A alma das flores do campo caminha a meu lado e do seu néctar tento haurir os mistérios daquela beleza ambigua.
Estaria nesse néctar a metapoesia que queria adoptar?
Há mel e leite debaixo da tua lingua.
Tento adivinhar a proporção de leite e mel e tremo de prazer sempre que me parece adivinhá-lo.
Já desperto sorrio ao poema que acabo de escrever.

Sunday, March 13, 2005

Naufrágios

O beijo navega corrente abaixo em direcção a um oceano cada vez mais distante. Farto desse afastar-se atiro uma pedra e vejo o beijo afundar-se.
No local do naufrágio aparece uma bóia a flutuar com a mensagem: " A paixão perdura." Mordes os lábios com raiva, aquela frase ficou imprimida no teu interior. A paixão perdura mas o beijo já se afundou.
Uma pedrada no barco do beijo do passado, uma pedrada no do beijo do presente e outra no do beijo do futuro. Não por esta ordem necessariamente.
As estrelas deixaram de lucir congeladas por tantos naufrágios.
Pensava qual deles me custava mais afundar.

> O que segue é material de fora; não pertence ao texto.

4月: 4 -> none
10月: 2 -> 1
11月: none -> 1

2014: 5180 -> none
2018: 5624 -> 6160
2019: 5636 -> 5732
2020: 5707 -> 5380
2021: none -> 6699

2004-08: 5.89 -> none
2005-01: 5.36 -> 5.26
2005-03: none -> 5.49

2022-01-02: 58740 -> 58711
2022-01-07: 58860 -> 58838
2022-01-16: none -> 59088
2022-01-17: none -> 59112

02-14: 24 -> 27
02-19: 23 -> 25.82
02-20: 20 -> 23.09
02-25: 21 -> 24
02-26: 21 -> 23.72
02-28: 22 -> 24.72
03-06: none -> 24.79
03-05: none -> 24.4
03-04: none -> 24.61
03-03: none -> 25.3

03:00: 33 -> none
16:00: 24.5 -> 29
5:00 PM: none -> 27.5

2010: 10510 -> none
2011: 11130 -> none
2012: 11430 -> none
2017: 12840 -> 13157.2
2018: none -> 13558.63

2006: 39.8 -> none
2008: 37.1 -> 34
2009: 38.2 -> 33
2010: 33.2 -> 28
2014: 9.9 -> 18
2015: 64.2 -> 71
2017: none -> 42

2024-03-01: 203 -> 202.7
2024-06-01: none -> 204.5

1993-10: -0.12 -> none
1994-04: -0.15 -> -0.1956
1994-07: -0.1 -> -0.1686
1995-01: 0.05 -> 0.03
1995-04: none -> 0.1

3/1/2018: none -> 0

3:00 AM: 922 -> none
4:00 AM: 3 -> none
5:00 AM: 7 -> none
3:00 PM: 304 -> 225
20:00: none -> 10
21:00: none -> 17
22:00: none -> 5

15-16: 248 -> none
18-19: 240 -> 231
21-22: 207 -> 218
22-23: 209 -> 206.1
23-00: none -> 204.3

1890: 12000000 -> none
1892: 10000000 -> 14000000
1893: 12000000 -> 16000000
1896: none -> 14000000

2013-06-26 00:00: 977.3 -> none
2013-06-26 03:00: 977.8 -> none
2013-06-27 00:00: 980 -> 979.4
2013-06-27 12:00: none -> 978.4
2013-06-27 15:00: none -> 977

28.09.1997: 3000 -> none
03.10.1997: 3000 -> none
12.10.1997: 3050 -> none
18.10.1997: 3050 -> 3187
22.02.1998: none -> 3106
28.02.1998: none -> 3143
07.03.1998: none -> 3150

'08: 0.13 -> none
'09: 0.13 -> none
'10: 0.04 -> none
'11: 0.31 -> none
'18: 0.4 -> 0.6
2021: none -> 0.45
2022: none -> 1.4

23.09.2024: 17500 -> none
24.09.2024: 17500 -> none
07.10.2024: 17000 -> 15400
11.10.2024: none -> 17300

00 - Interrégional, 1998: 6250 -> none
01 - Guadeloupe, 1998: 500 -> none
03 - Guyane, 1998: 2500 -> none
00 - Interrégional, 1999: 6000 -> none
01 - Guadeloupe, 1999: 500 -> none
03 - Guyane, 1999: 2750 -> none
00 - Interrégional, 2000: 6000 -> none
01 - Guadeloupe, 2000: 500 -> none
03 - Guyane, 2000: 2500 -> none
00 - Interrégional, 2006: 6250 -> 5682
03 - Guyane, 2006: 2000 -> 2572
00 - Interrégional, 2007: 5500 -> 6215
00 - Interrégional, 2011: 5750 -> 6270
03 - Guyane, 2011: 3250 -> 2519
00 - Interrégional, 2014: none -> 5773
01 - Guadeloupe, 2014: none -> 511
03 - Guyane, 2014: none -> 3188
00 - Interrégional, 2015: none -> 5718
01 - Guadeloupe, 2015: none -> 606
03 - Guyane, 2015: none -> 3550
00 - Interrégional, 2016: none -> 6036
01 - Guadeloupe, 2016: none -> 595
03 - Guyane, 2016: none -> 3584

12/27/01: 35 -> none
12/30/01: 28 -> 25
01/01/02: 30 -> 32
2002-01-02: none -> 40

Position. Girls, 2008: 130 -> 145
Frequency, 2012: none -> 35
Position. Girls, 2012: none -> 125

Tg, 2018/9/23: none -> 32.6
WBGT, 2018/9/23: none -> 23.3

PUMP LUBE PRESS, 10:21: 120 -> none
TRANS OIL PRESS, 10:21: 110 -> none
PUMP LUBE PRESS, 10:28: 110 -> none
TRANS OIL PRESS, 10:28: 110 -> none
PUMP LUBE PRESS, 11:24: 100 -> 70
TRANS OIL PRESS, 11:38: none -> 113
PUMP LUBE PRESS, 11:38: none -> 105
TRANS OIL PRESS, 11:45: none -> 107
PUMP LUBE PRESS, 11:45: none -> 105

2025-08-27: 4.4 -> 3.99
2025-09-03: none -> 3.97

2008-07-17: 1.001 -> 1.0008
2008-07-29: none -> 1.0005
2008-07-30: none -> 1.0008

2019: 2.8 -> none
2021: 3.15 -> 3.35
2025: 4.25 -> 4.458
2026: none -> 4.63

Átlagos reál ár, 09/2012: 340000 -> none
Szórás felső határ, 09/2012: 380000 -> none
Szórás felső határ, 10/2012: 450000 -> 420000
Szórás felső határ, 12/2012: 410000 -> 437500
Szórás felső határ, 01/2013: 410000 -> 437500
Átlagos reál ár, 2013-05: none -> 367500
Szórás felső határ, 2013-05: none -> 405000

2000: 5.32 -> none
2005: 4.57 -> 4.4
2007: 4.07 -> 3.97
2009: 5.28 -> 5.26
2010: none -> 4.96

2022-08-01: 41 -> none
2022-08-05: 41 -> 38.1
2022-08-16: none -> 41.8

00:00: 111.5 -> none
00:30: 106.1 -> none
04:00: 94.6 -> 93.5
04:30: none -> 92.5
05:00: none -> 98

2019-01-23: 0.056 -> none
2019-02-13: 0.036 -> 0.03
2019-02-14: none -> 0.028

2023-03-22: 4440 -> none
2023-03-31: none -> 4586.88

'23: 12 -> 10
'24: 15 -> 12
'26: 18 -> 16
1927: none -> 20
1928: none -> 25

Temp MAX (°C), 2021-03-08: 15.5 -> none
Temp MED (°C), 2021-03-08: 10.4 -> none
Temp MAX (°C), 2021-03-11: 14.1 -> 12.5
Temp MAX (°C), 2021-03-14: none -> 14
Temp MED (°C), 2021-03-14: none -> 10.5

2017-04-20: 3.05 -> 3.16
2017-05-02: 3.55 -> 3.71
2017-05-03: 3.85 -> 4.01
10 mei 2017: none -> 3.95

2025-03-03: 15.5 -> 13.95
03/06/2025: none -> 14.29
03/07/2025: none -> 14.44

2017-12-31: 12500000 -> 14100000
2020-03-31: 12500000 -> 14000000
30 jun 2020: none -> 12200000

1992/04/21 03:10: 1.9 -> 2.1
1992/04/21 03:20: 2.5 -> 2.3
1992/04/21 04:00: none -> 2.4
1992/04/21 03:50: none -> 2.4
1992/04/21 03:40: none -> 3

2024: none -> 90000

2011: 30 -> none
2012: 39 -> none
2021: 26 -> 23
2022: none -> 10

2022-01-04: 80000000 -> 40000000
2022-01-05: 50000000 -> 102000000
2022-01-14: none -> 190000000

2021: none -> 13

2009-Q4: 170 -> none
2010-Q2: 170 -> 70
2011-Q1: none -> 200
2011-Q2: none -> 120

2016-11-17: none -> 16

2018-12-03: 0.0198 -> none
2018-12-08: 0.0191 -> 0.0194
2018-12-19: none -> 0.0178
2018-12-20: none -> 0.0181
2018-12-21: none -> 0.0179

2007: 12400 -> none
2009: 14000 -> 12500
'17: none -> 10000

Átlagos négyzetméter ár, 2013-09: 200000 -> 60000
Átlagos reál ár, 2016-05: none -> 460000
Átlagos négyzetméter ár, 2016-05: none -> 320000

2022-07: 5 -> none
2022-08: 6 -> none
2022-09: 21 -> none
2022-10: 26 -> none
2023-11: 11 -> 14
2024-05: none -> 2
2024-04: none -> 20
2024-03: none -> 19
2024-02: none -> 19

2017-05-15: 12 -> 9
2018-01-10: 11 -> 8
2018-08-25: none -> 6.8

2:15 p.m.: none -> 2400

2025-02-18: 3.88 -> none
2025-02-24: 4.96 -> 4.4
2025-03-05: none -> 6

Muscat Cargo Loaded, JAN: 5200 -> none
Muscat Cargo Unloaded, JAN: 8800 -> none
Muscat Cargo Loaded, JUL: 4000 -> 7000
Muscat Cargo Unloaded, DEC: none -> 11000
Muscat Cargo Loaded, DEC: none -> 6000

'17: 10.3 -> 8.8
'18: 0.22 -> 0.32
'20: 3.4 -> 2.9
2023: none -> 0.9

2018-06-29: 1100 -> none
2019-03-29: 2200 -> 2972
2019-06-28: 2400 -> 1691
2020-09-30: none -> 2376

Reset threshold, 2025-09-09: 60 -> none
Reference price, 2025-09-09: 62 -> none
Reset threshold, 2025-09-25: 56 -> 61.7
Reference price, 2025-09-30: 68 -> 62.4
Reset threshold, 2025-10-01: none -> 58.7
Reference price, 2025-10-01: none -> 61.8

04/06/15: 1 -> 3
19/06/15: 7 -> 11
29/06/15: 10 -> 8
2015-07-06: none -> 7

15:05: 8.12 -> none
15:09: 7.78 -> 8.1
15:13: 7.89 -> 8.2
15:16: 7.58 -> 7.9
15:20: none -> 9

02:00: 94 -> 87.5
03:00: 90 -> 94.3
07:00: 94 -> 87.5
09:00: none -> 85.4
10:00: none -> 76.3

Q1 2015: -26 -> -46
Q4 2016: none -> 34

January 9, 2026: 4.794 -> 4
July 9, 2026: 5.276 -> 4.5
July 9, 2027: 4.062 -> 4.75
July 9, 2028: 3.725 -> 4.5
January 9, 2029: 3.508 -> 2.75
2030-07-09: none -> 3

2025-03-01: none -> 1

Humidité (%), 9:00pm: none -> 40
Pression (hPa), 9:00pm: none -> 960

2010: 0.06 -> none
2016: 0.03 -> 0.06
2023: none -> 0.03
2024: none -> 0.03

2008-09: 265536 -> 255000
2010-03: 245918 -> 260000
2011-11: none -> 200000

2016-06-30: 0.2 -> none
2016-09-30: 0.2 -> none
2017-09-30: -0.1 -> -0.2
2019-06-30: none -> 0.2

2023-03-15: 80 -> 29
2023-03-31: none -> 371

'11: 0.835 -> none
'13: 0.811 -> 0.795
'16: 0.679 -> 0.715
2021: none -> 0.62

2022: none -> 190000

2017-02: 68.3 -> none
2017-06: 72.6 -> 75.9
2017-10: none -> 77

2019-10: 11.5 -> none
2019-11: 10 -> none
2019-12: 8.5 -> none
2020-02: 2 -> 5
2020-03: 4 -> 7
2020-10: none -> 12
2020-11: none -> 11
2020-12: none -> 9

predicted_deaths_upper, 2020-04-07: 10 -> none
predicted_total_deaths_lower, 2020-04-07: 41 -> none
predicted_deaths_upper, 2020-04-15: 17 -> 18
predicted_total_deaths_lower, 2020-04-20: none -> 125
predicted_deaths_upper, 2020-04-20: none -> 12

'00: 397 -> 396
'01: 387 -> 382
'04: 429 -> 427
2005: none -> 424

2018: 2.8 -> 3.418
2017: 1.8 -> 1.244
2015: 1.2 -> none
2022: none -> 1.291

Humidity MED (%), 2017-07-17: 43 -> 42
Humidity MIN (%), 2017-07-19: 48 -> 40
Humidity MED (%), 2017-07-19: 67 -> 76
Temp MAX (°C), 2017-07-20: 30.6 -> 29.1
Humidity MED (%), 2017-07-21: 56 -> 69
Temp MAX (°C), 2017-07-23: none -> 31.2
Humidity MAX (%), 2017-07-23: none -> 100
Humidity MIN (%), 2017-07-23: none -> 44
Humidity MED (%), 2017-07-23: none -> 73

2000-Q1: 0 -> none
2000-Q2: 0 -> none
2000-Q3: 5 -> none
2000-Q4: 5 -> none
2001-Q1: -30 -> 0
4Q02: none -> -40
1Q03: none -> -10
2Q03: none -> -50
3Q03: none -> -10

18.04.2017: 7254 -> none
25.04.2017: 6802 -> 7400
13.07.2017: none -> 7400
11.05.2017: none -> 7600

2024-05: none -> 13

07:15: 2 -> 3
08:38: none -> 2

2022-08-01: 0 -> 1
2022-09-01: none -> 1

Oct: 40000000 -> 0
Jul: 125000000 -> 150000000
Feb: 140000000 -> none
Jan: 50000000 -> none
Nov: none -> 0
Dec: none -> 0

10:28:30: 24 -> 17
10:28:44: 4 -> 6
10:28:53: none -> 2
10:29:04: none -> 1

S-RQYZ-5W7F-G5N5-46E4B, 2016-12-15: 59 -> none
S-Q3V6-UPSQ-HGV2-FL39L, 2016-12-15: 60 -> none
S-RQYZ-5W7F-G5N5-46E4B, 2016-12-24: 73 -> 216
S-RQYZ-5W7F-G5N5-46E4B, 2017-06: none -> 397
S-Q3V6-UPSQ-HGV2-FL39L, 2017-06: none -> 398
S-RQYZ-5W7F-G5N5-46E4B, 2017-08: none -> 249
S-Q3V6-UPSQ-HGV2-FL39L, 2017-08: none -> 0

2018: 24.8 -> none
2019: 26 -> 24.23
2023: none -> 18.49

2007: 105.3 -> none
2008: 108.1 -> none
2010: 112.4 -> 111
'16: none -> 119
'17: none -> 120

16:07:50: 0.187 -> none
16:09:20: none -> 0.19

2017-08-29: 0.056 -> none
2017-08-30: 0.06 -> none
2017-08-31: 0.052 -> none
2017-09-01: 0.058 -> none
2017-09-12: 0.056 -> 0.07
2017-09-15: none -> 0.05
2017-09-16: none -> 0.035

Enfiei a mão naquele lago estranho e recolhi as imagens confusas dum espelho quebrado.
Beijar era a solução.

Monday, March 07, 2005

O grande jogo

Serena e desperta descalçava-se para entrar no fresco da sombra.
Ao entrar na umbria entrava também no silêncio de prata que flutuava no éter.
O amor talvez fosse Orion a saltar à corda usando a via-láctea para o efeito numa noite de Inverno, em sintonia com o movimento de todos os outros astros, num grande jogo celeste.
Escutava o eco desses jogos trazidos da distância transformados numa música inclinada ao nada mas que, de alguma forma, me punha em sintonia com o mundo.
O silêncio toca o mais alto que pode a nota das sombras flutuantes. Toca-nos assim o olhar lançado às mentes.

Sunday, March 06, 2005

As ampulhetas doces

A estrela, talvez nascida de uma flor inconcreta, desenhava palavras que subiam ao céu e falavam com as constelações. Os deuses escutavam as reverberações dessas conversas celestes e adormeciam ao seu som com um sono perfeito.
Nas ampulhetas doces o tempo era açúcar e no seu passar cresciam rebuçados.
Por contraste o precipício sustinha o peso duma atmosfera plúmbea inibidora de sonhos.
Acusa assim o céu pelo transtorno do seu peso sobre a pequena cápsula geratriz: o precipício também quer ser céu e se a isso for obrigado crescerá até às alturas.
De volta sacudo-me e sou um pequeno sol com as suas diminutas erupções e abraço os seres ao meu redor.
O precipicio sorri aos astros recuperados ao seu equilibrio.
Na ampulheta doce, com tempo de açúcar, nascia uma estrela com ânsias de se juntar ao baile universal.

Thursday, March 03, 2005

Magia

Adormeces os negócios com os humanos deixando-os sonhar com o teu sono. Assim, diante da imagem das palavras secretas, tens a ilusão duma esferográfica a comandar a tua mão.
Sobredosagem de lírios, palavras dormideiras.
Num dos cruzamentos encontramo-nos como num nosso reflexo ao espelho. A tua boca era o litoral da minha lingua. Começava a seguir o rasto que me levaria à luminária doçura. Mamilo doce que lima o peito.
Habitados por navios em busca das palavras para novos poemas saímos nus dos corpos invisíveis, controlando o impulso de voltarmos ao físico fim das frases impossíveis.
Farol dos funâmbulos que dormem no ar.
Emersas no desconhecido as palavras escondem-se de mim.
Dentro dos meus labirintos navios em busca de amor fogem das vagas criadas pela tua visão.
Rebentam palavras dos mistérios que as tuas mãos acendem.
Enquanto lias estas palavras estavas já dentro do labirinto que criei.